Here, we're creating the keys and certificates on the server itself. Ideally, you would do this on your laptop or via config management, and never store the CA key on a public server.

OpenSSL

Let's look at the OpenSSL way first.

Run openssl to create and sign a CA key and certificate:

$ openssl genrsa -out ~/.docker/ca-key.pem 2048
.+++
..........................................................................................................+++
e is 65537 (0x10001)
$ openssl req -x509 -new -nodes -key ~/.docker/ca-key.pem \
    -days 10000 -out ~/.docker/ca.pem -subj '/CN=docker-CA'
$ ls ~/.docker/
ca-key.pem  ca.pem

Then, move the CA certificate to the /etc/docker/ssl directory:

$ sudo cp ~/.docker/ca.pem /etc/docker/ssl

Next, create the ~/.docker/openssl.cnf file.

Put this inside:

[req]
req_extensions = v3_req
distinguished_name = req_distinguished_name
[req_distinguished_name]
[ v3_req ]
basicConstraints = CA:FALSE
keyUsage = nonRepudiation, digitalSignature, keyEncipherment
extendedKeyUsage = serverAuth, clientAuth

This is a configuration file for OpenSSL.
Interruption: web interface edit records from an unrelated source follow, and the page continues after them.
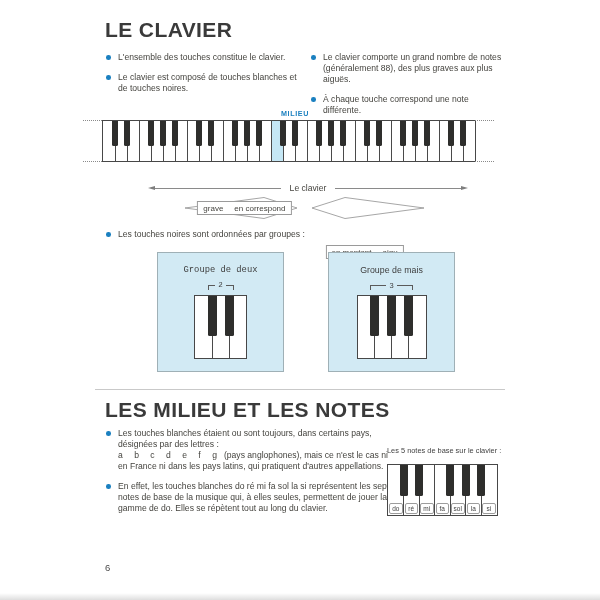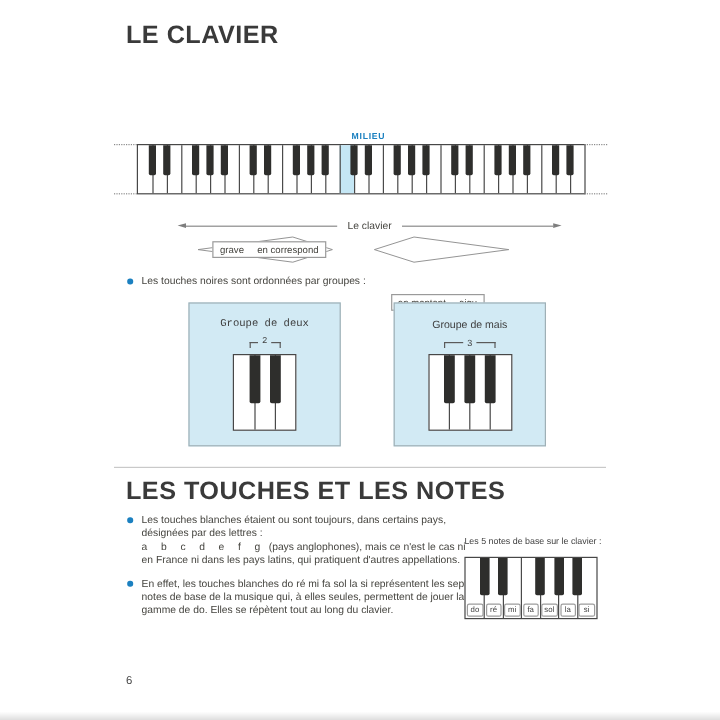"L'ensemble des touches constitue le" div.bcol { html: none -> <div> <div> <span></span> <span>L'ensemble des touches constitue le clavier.</span> </div> <div> <span></span> <span>Le clavier est composé de touches blanches et de touches noires.</span> </div> </div> }
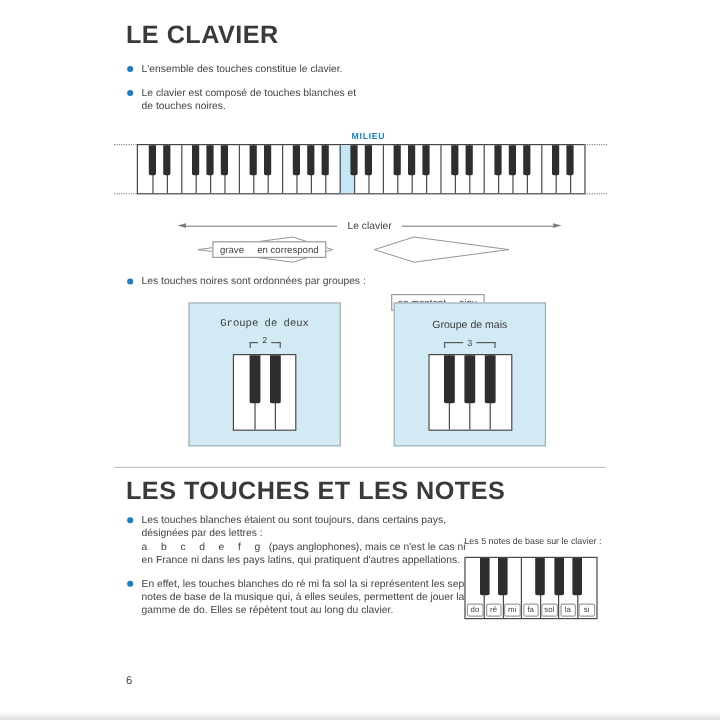"Le clavier comporte un grand" div.bcol { html: none -> <div> <div> <span></span> <span>Le clavier comporte un grand nombre de notes (généralement 88), des plus graves aux plus aiguës.</span> </div> <div> <span></span> <span>À chaque touche correspond une note différente.</span> </div> </div> }
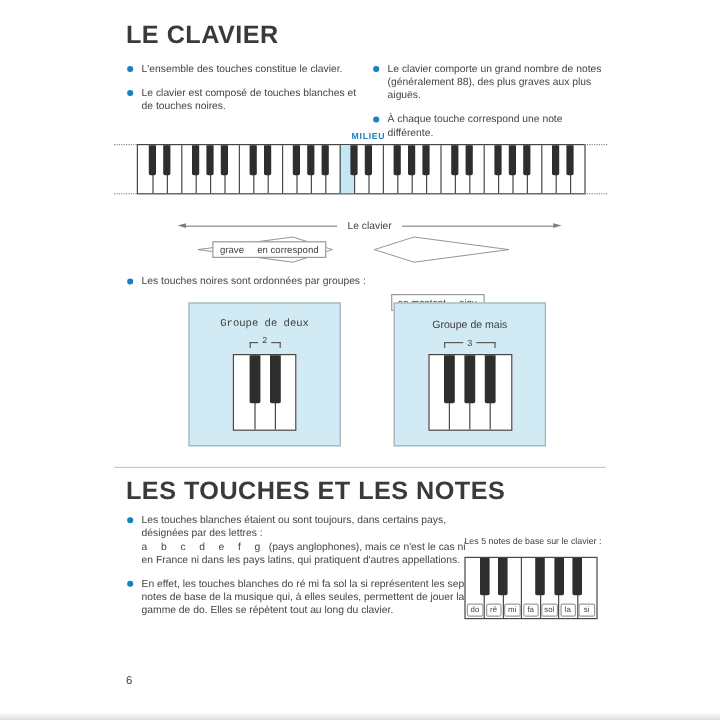"MILIEU" #fig { left: 95px -> 83px }
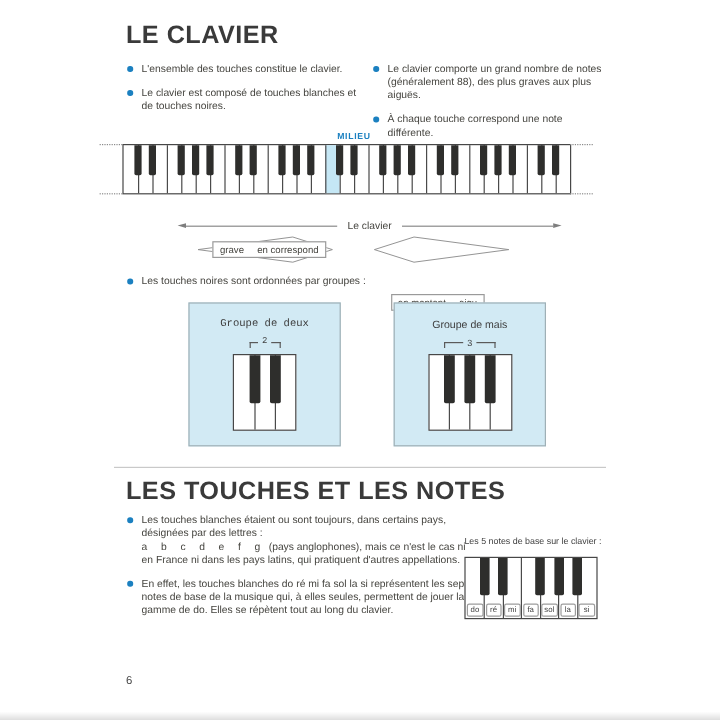"grave" #diam-l { left: 164px -> 184px }
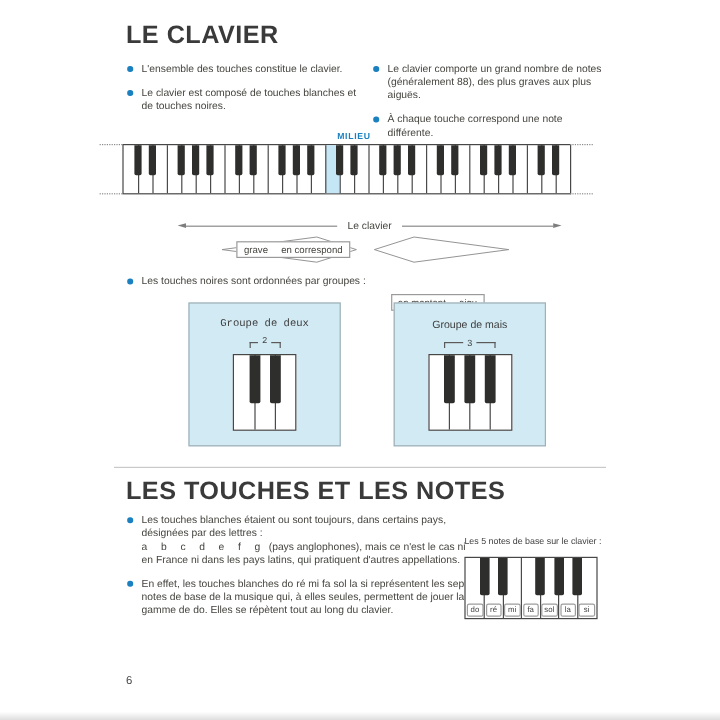"LES TOUCHES ET LES NOTES" div.sec-title { text: TOUCHES -> MILIEU }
Once that's done, we need a configuration file for the Docker server. So create the /etc/docker/ssl/openssl.cnf file and put this inside:

[req]
req_extensions = v3_req
distinguished_name = req_distinguished_name
[req_distinguished_name]
[ v3_req ]
basicConstraints = CA:FALSE
keyUsage = nonRepudiation, digitalSignature, keyEncipherment
extendedKeyUsage = serverAuth, clientAuth
subjectAltName = @alt_names

[alt_names]
DNS.1 = docker.local
IP.1 = 172.17.8.101
IP.2 = 127.0.0.1

Add any DNS or IPs that you might use to access the Docker server with. This is critical, as the Golang SSL libraries are very strict.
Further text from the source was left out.